Winston presses his mouth into a flat line. “I can’t promise nothing will come up while you’re away.”
“Am. I. Clear?” Hanzo repeats, louder.
More silence, then another sigh. “Crystal,” Winston says, making an ‘ok’ sign, too weary to keep fighting him on it.
“Good,” Hanzo replies, satisfied and with a clear air of vindication about him. “I trust I will not have to have this discussion again.” He turns his gaze back to Jesse, scowl set firmly on his face. “You and I will speak about how to address this problem later.”

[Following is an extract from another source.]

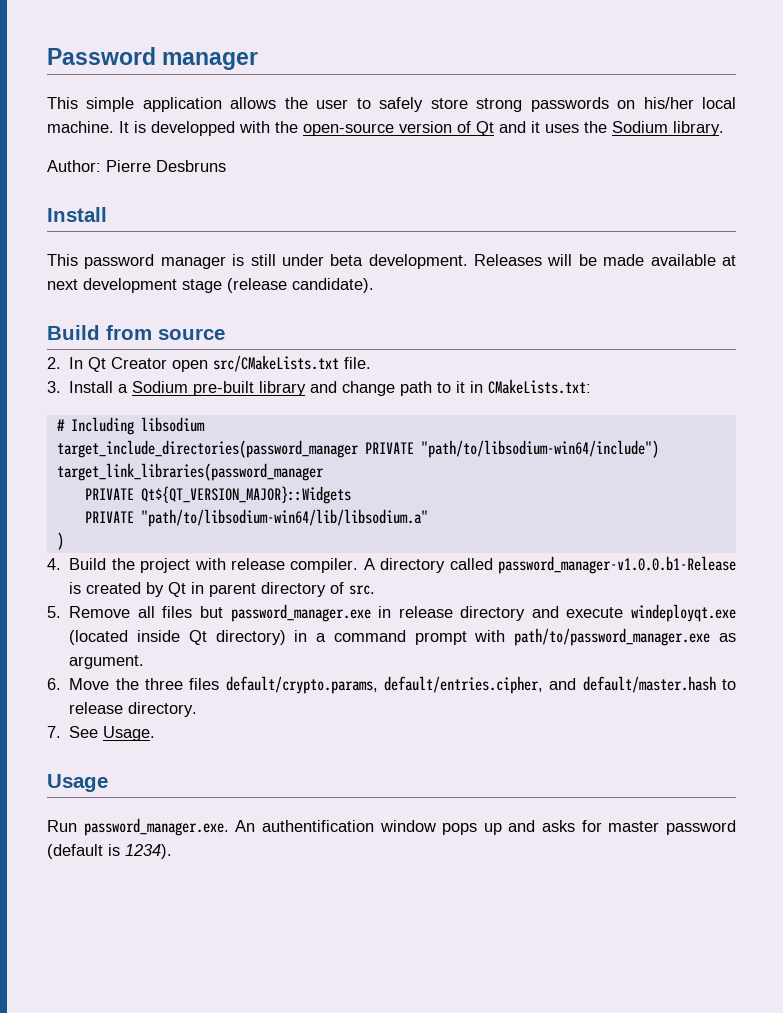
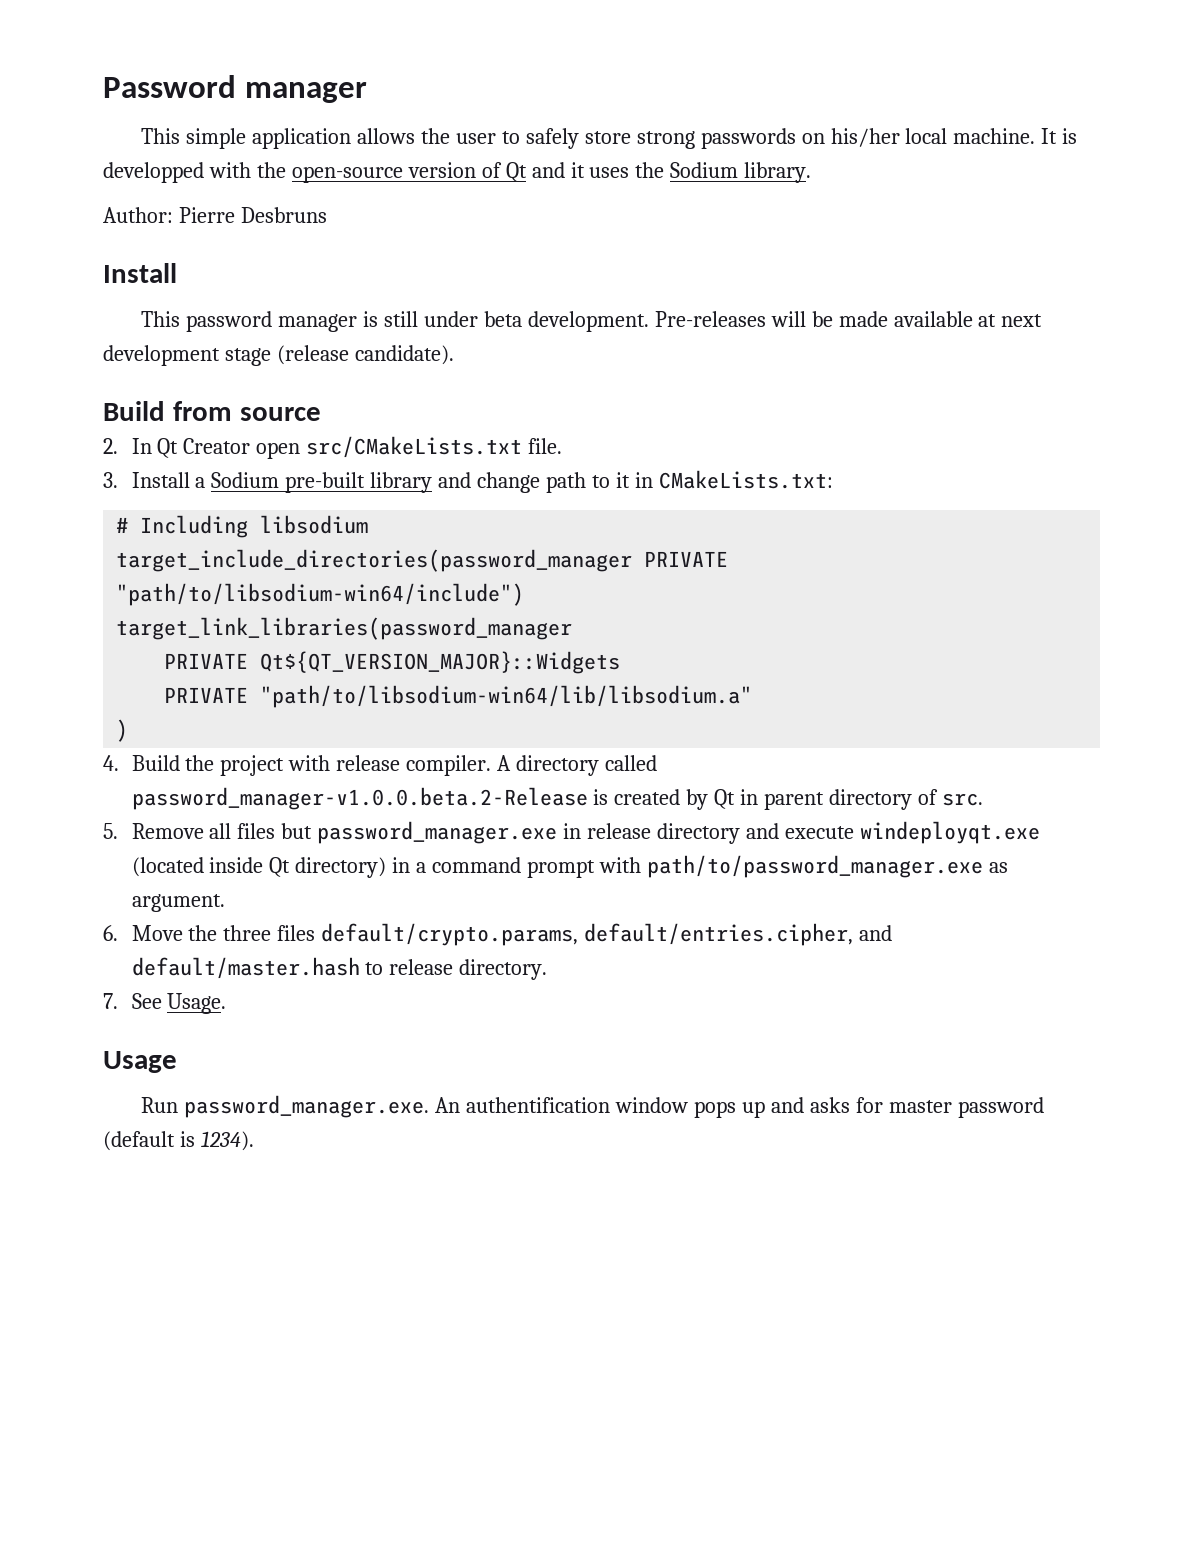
- Releases will be made available at next development stage (release candidate).
+ Pre-releases will be made available at next development stage (release candidate).
- A directory called password_manager-v1.0.0.b1-Release is created by Qt in parent directory of src.
+ A directory called password_manager-v1.0.0.beta.2-Release is created by Qt in parent directory of src.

He spins on his heel and exits before Jesse, or anyone else for that matter, has an opportunity to reply. A heavy silence follows his departure, during which Jesse becomes some approximation of the elephant in the room.
He pinches the bridge of his nose. “Don’t pay him any mind,” he says. “Fancy assassins might be able to go toe to toe with Gabriel, but most of y’all don’t have that sort of training yet—”
“This Gabriel,” Zarya interrupts. “He is old Overwatch, yes? That is your relation?”
Hana blinks, watching every face in the room darken aside from Zarya’s. “Wait,” she says, incredulous. “You mean like…Gabriel Reyes? The war criminal guy?”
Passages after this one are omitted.